Fue preciso sacar al capitán mucha sangre antes de que abriera los ojos y se fijara en nosotros. Apenas reconoció al médico, frunció las cejas; pero luego, al posar la mirada en mí, pareció tranquilizarse. Sin embargo, de pronto cambió de color, y procurando incorporarse, gritó:
—¿Dónde está Perro Negro?
—¡Aquí no hay ningún perro negro! —le contestó el doctor—. Habéis bebido con exceso y os ha dado el ataque que os pronostiqué. Ahora mismo acabo de sacaros, bien a pesar mío, de la fosa donde habíais metido estúpidamente una pata. Y ahora, amigo Bones…

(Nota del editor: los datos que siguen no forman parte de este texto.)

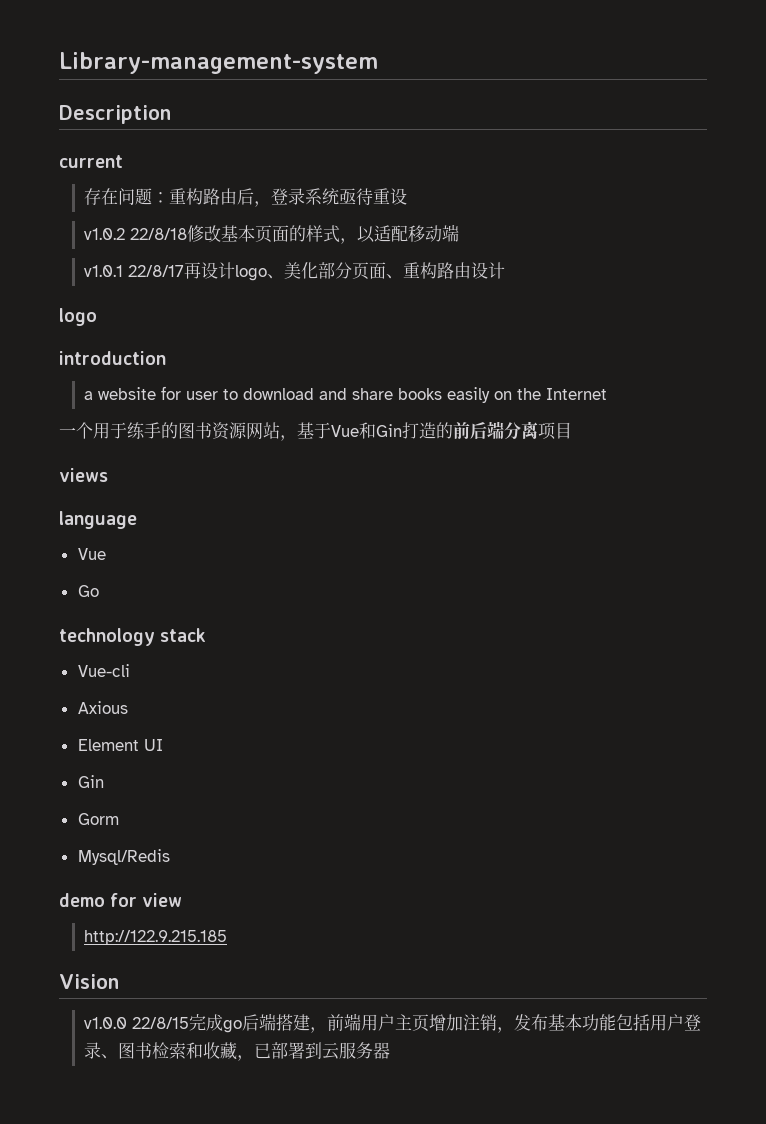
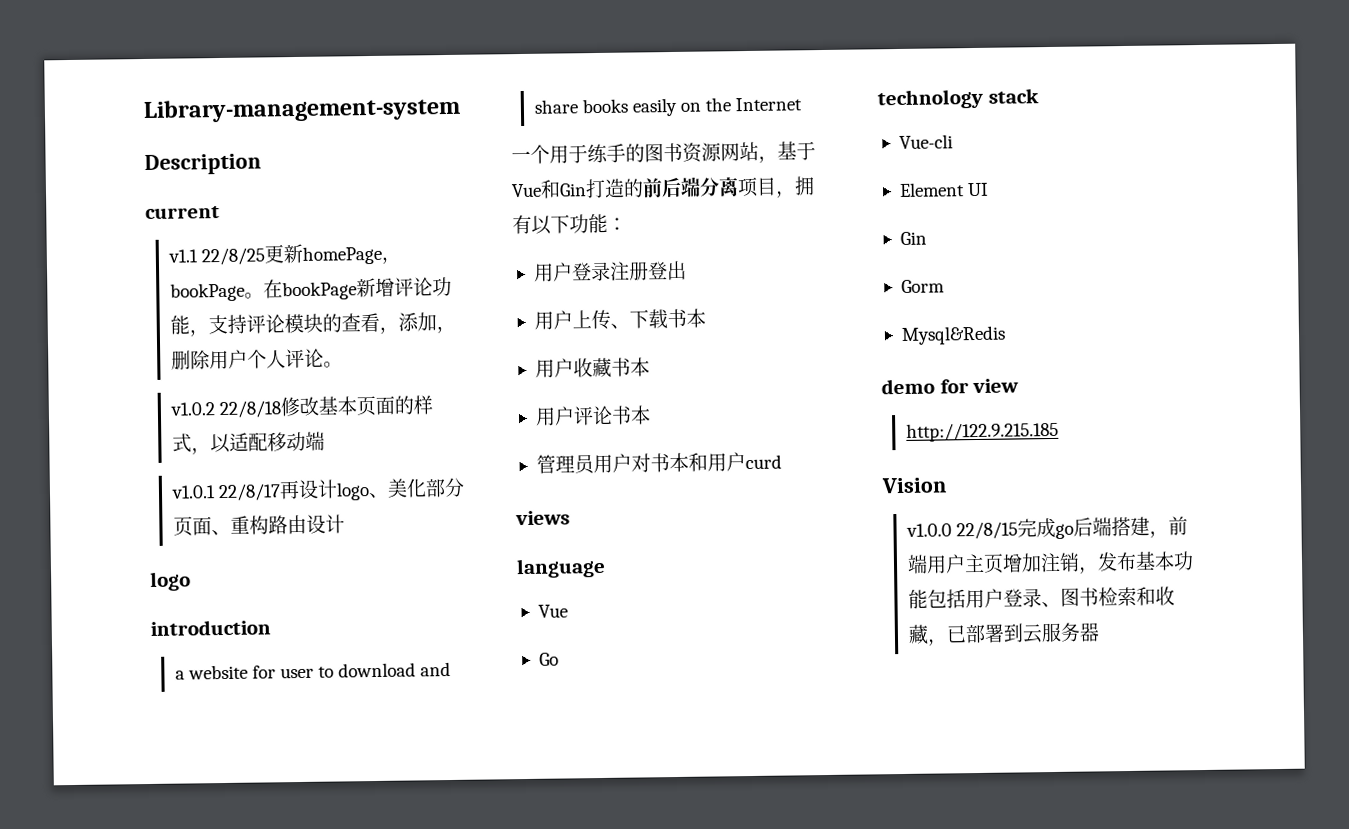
[84,188,408,207] 存在问题：重构路由后，登录系统亟待重设 -> [167,243,401,266] [169,276,452,302] [169,312,456,337] [170,348,343,370] v1.1 22/8/25更新homePage，bookPage。在bookPage新增评论功能，支持评论模块的查看，添加，删除用户个人评论。
(572, 430) none -> [776,176,815,198] [512,213,627,235] [532,260,687,282] [533,308,706,330] [534,357,650,378] [534,405,651,426] [535,452,782,475] ，拥有以下功能： // 用户登录注册登出 // 用户上传、下载书本 // 用户收藏书本 // 用户评论书本 // 管理员用户对书本和用户curd
[77,701,128,714] // Axious -> (953, 142) none
[77,849,170,865] Mysql/Redis -> [900,325,1006,345] Mysql&Redis

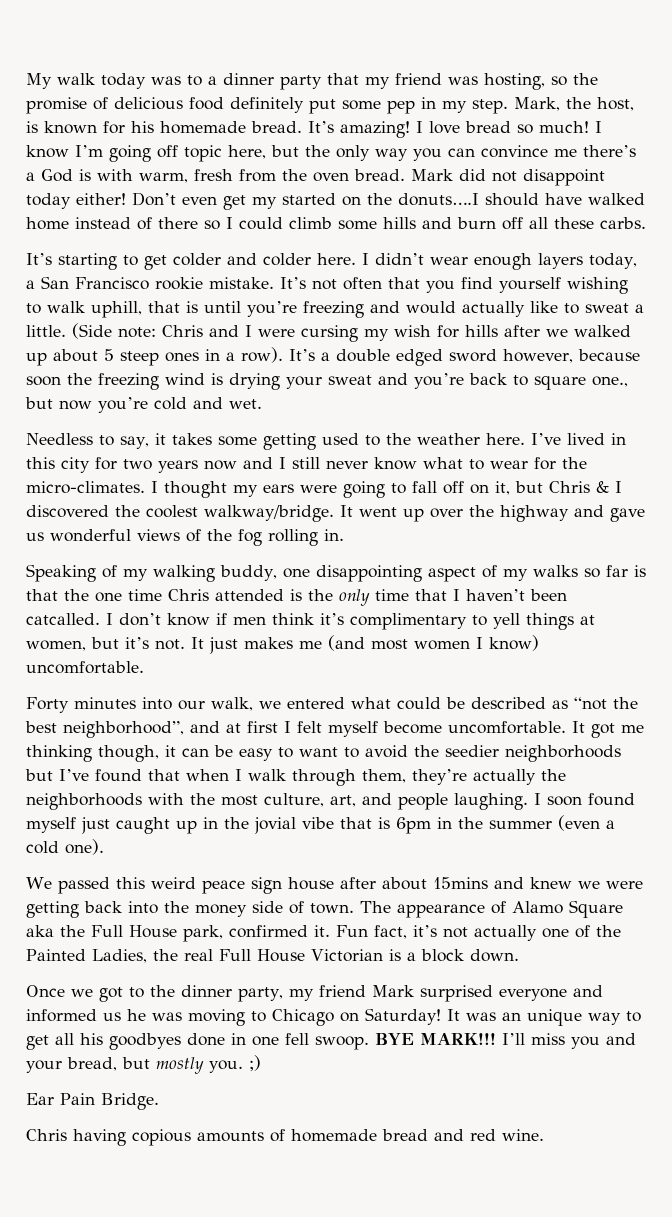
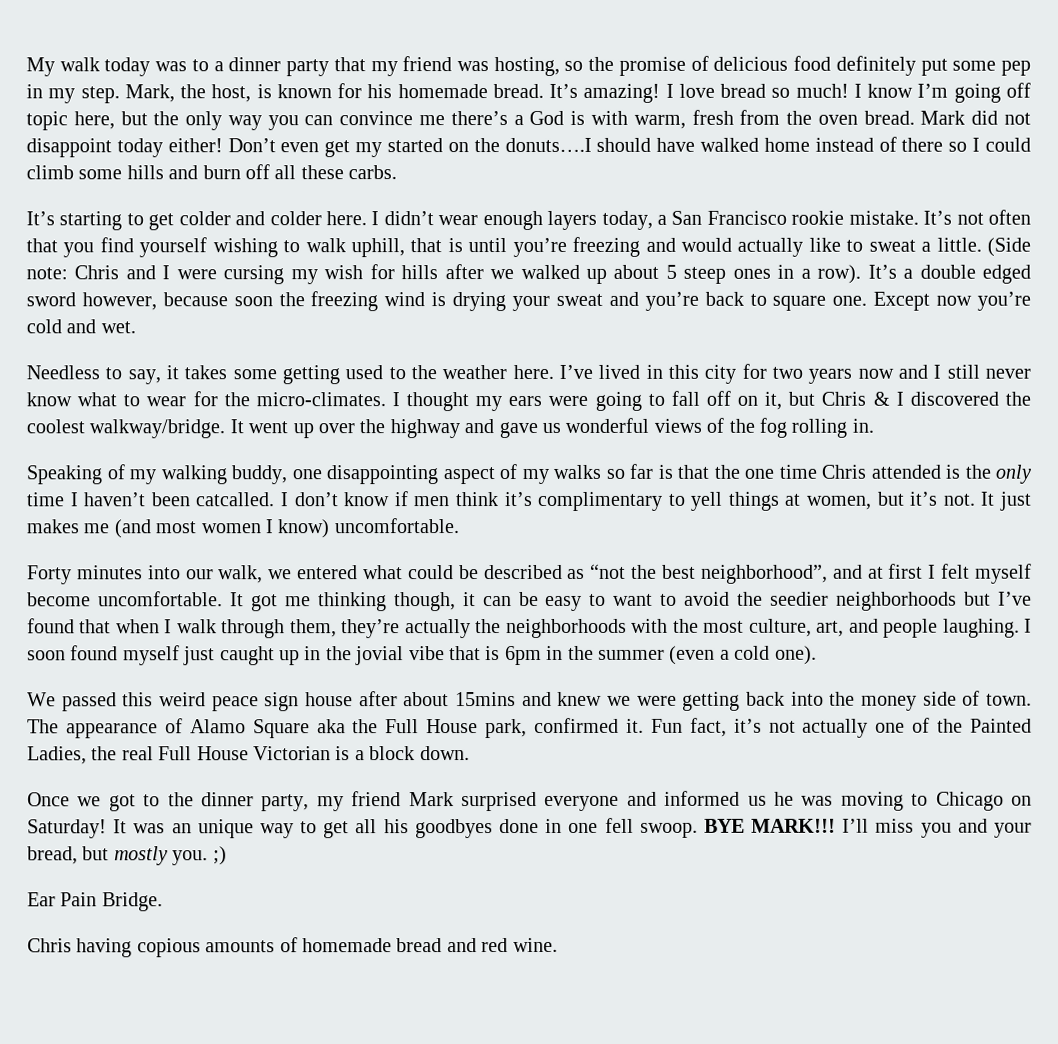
[592,376,628,387] [25,397,53,409] one., but -> [832,291,931,311] one. Except
[415,589,447,601] that -> (64, 499) none

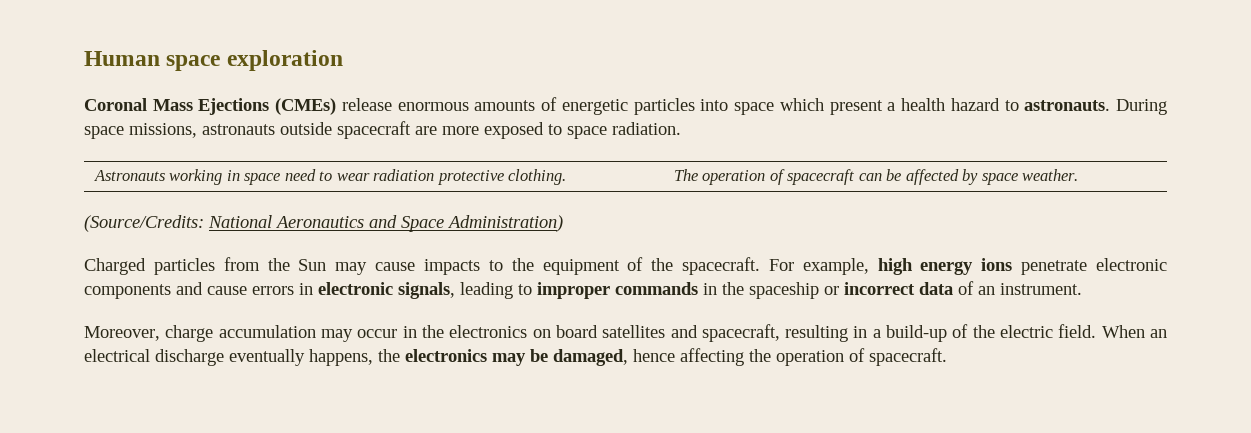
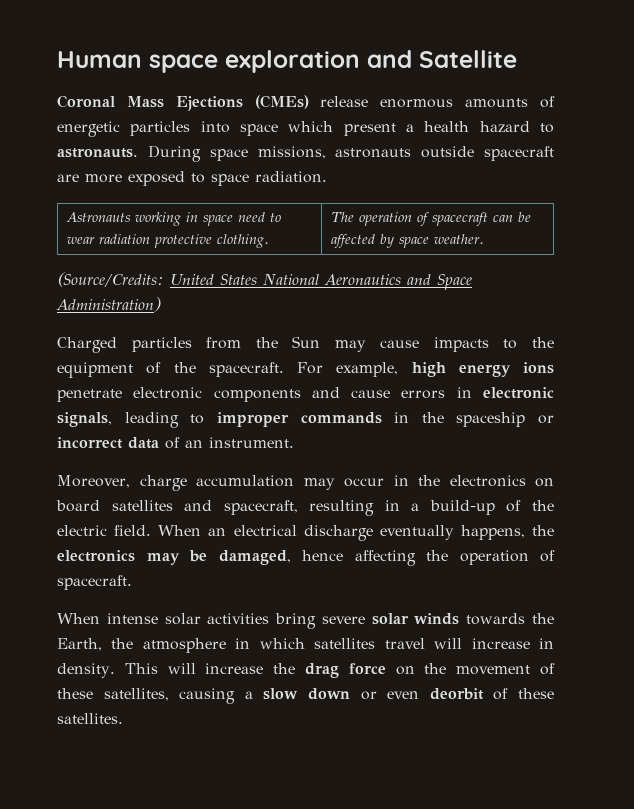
(343, 60) none -> [367,50,517,68] and Satellite
(204, 223) none -> [170,274,257,286] United States
(947, 357) none -> [57,613,554,629] [57,638,554,653] [57,663,555,678] [57,688,555,704] [57,713,123,724] // When intense solar activities bring severe solar winds towards the Earth, the atmosphere in which satellites travel will increase in density. This will increase the drag force on the movement of these satellites, causing a slow down or even deorbit of these satellites.

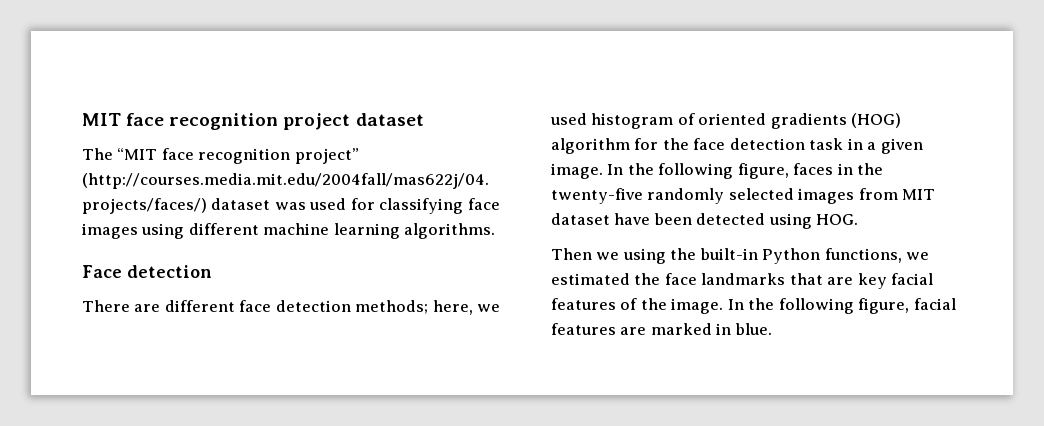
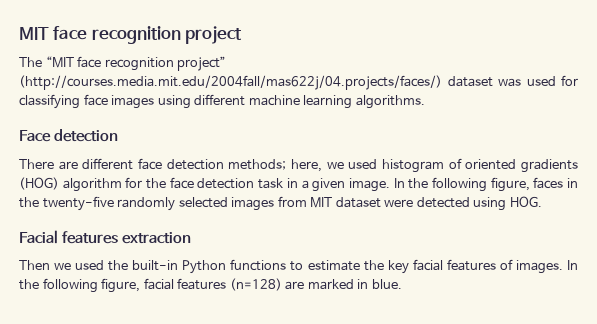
[355,113,424,126] dataset -> (243, 35) none
[614,213,692,225] have been -> [384,199,414,207] were
(859, 219) none -> [19,230,192,244] // Facial features extraction
[622,248,666,264] using -> [75,260,105,270] used
[824,248,930,263] [551,273,854,285] functions, we estimated the face landmarks that are -> [230,259,384,271] functions to estimate the
[640,298,724,314] the image. -> [515,260,563,274] images.
(616, 329) none -> [229,278,282,291] (n=128)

—No me llamo así —interrumpió.
—¡Lo mismo da! Así se llama, por lo menos, un pirata conocido mío, y os doy su nombre para abreviar… Tened presente lo que voy a deciros: un vaso de ron no logrará mataros; pero si tomáis uno, luego tomaréis otro, y después otro más, y apuesto cualquier cosa a que, si no cortáis por lo sano, os moriréis muy pronto, ¿entendido?; digo que ¡muy pronto!, y os iréis derechito al lugar que os corresponde en justicia. Vamos, haced un esfuerzo; por esta vez, voy a llevaros a la cama.
No sin trabajo, el médico y yo logramos acostarle. Su cabeza se desplomó sobre la almohada, como si fuese a perder nuevamente el sentido.
—Y ahora —le dijo el doctor—, acordaos bien de lo dicho: beber y morir, para vos será todo uno y lo mismo.
Luego me tomó del brazo y me dio a entender, con un gesto, que le acompañase a visitar a mi padre.